Esse avanço das redes sociais acontece em um cenário de redução no uso de alguns canais tradicionais de pesquisa. De acordo com o estudo, 48% dos consumidores utilizam buscadores, como Google, para pesquisar produtos. O levantamento também aponta queda na participação de sites e aplicativos de varejistas (-14 pontos percentuais), fabricantes (-9 p.p.) e comparadores de preço (-13 p.p.). Os dados indicam que o consumidor não deixou de buscar informações antes de comprar, mas passou a encontrar produtos também durante a navegação em plataformas sociais.
Redes sociais ampliam espaço de descoberta
Segundo a pesquisa, os consumidores utilizam as redes sociais principalmente para buscar informações como preço, comentários de outros usuários, detalhes dos produtos e imagens. Nesse ambiente, produtos podem aparecer por meio de conteúdos publicados por marcas, consumidores e criadores de conteúdo, reunindo informações que antes estavam distribuídas em diferentes etapas da pesquisa.
Para o mercado de beleza, essa mudança é especialmente relevante porque categorias como maquiagem, skincare, cabelos e fragrâncias dependem frequentemente de demonstração visual, explicação de benefícios e compartilhamento de experiências de uso. A pesquisa da CNDL, SPC Brasil e Offerwise, porém, não apresenta um recorte específico por categoria ou segmento de varejo. Os dados refletem o comportamento de consumo online de forma geral.
Anúncios entram no caminho até a compra
Outro dado destacado pelo levantamento é a presença dos anúncios nas redes sociais.
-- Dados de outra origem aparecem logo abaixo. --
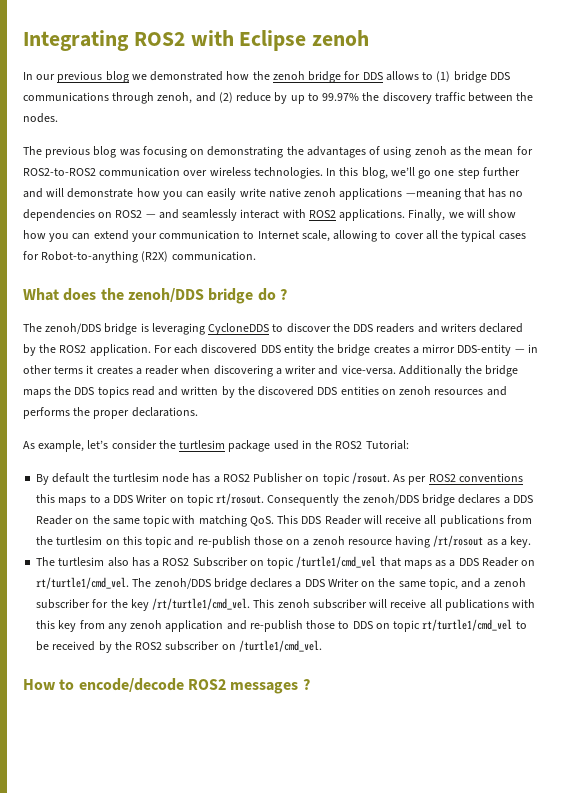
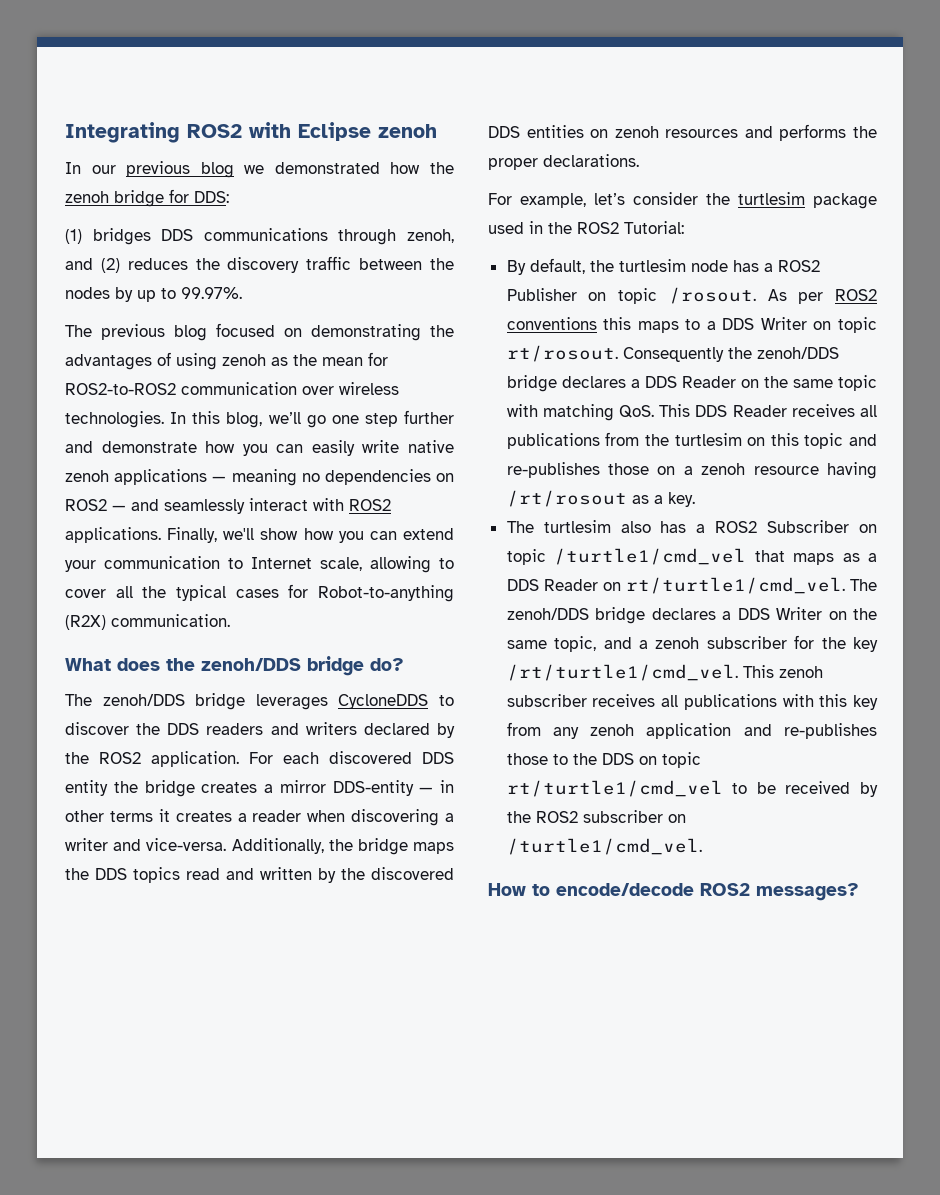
- In our previous blog we demonstrated how the zenoh bridge for DDS allows to (1) bridge DDS communications through zenoh, and (2) reduce by up to 99.97% the discovery traffic between the nodes.
+ In our previous blog we demonstrated how the zenoh bridge for DDS:
+ (1) bridges DDS communications through zenoh, and (2) reduces the discovery traffic between the nodes by up to 99.97%.
- The previous blog was focusing on demonstrating the advantages of using zenoh as the mean for ROS2-to-ROS2 communication over wireless technologies.
+ The previous blog focused on demonstrating the advantages of using zenoh as the mean for ROS2-to-ROS2 communication over wireless technologies.
- In this blog, we’ll go one step further and will demonstrate how you can easily write native zenoh applications —meaning that has no dependencies on ROS2 — and seamlessly interact with ROS2 applications.
+ In this blog, we’ll go one step further and demonstrate how you can easily write native zenoh applications — meaning no dependencies on ROS2 — and seamlessly interact with ROS2 applications.
- Finally, we will show how you can extend your communication to Internet scale, allowing to cover all the typical cases for Robot-to-anything (R2X) communication.
+ Finally, we'll show how you can extend your communication to Internet scale, allowing to cover all the typical cases for Robot-to-anything (R2X) communication.
- What does the zenoh/DDS bridge do ?
- The zenoh/DDS bridge is leveraging CycloneDDS to discover the DDS readers and writers declared by the ROS2 application.
+ What does the zenoh/DDS bridge do?
+ The zenoh/DDS bridge leverages CycloneDDS to discover the DDS readers and writers declared by the ROS2 application.
- Additionally the bridge maps the DDS topics read and written by the discovered DDS entities on zenoh resources and performs the proper declarations.
+ Additionally, the bridge maps the DDS topics read and written by the discovered DDS entities on zenoh resources and performs the proper declarations.
- As example, let’s consider the turtlesim package used in the ROS2 Tutorial:
+ For example, let’s consider the turtlesim package used in the ROS2 Tutorial:
- By default the turtlesim node has a ROS2 Publisher on topic /rosout.
+ By default, the turtlesim node has a ROS2 Publisher on topic /rosout.
- Consequently the zenoh/DDS bridge declares a DDS Reader on the same topic with matching QoS. This DDS Reader will receive all publications from the turtlesim on this topic and re-publish those on a zenoh resource having /rt/rosout as a key.
+ Consequently the zenoh/DDS bridge declares a DDS Reader on the same topic with matching QoS. This DDS Reader receives all publications from the turtlesim on this topic and re-publishes those on a zenoh resource having /rt/rosout as a key.
- This zenoh subscriber will receive all publications with this key from any zenoh application and re-publish those to DDS on topic rt/turtle1/cmd_vel to be received by the ROS2 subscriber on /turtle1/cmd_vel.
+ This zenoh subscriber receives all publications with this key from any zenoh application and re-publishes those to the DDS on topic rt/turtle1/cmd_vel to be received by the ROS2 subscriber on /turtle1/cmd_vel.
- How to encode/decode ROS2 messages ?
+ How to encode/decode ROS2 messages?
Segundo a pesquisa, 71% dos consumidores afirmam clicar em anúncios de ofertas nessas plataformas.Entre esses consumidores, 11% dizem finalizar a compra na maioria das vezes após interagir com o anúncio.
O resultado mostra que anúncios passaram a fazer parte do processo de pesquisa por produtos, junto com outras fontes de informação disponíveis nas redes sociais.
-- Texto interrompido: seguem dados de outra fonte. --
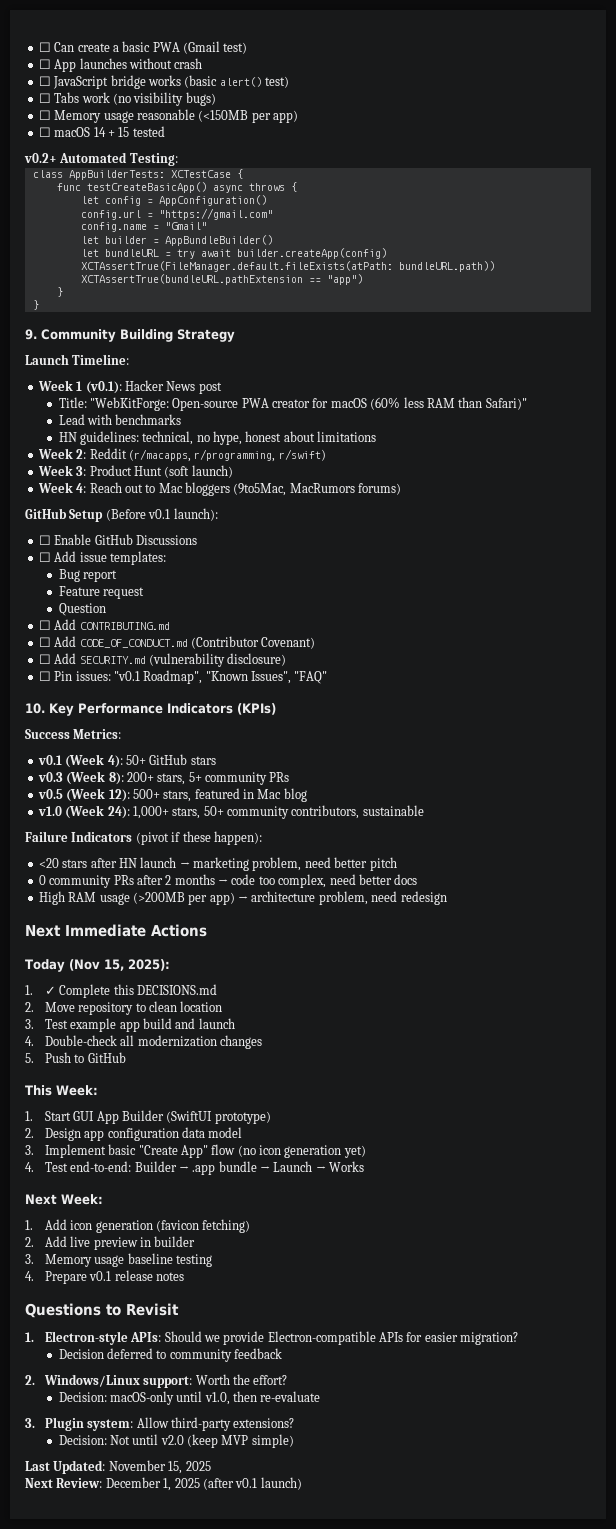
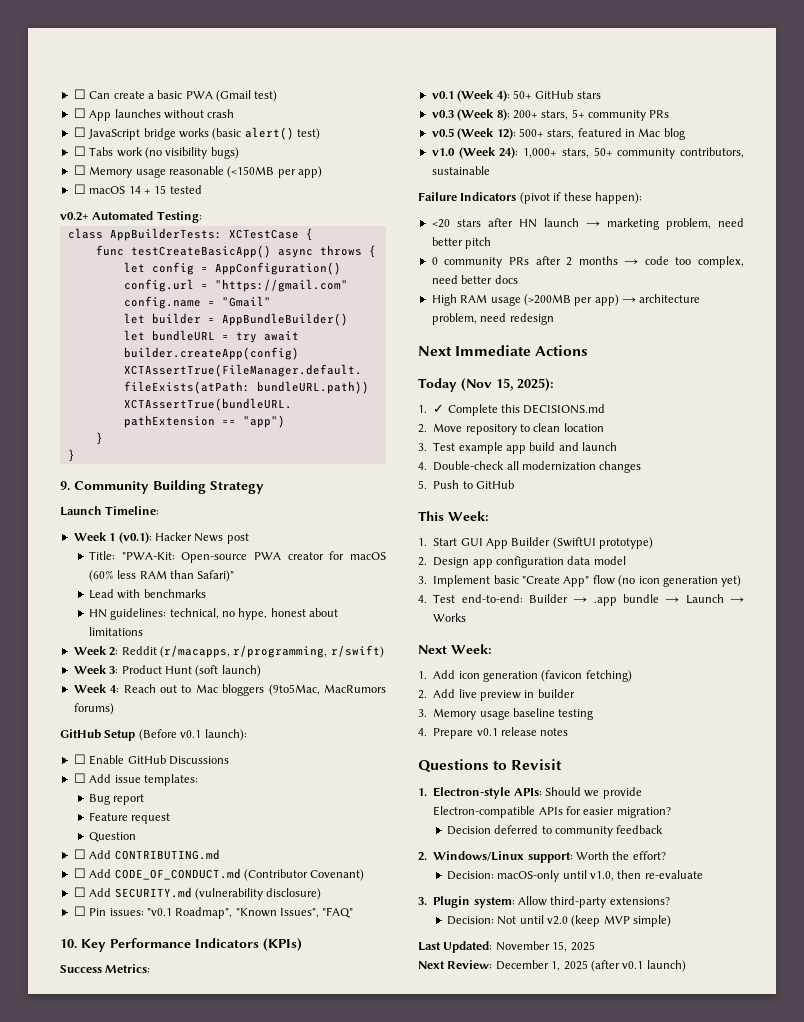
- Title: "WebKitForge: Open-source PWA creator for macOS (60% less RAM than Safari)"
+ Title: "PWA-Kit: Open-source PWA creator for macOS (60% less RAM than Safari)"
Comentários e avaliações ganham relevância
A pesquisa também destaca o papel das informações compartilhadas por outros consumidores. Comentários, avaliações e experiências de uso aparecem entre os recursos utilizados durante a pesquisa por produtos.
Apesar da presença dos criadores de conteúdo nas redes sociais, a influência direta de influenciadores digitais na decisão de compra aparece em 5% das respostas.
A indicação de amigos representa 11%.
Os dados mostram que a decisão de compra no ambiente digital envolve diferentes fontes de informação, incluindo conteúdos publicados por marcas, anúncios e experiências compartilhadas por consumidores.
Principais insights do estudo da CNDL, SPC Brasil e Offerwise

Impacto para o mercado de beleza
A mudança identificada pela pesquisa é especialmente relevante para categorias em que demonstração, imagem e experiência de uso têm papel importante, como maquiagem, skincare, cabelos e fragrâncias.
Para marcas e varejistas, o desafio passa a ser apresentar informações claras sobre produtos nos diferentes pontos em que o consumidor busca referências antes da compra. Ou seja, o feed não substituiu a busca, mas passou a dividir com ela uma etapa importante: o primeiro contato com um produto.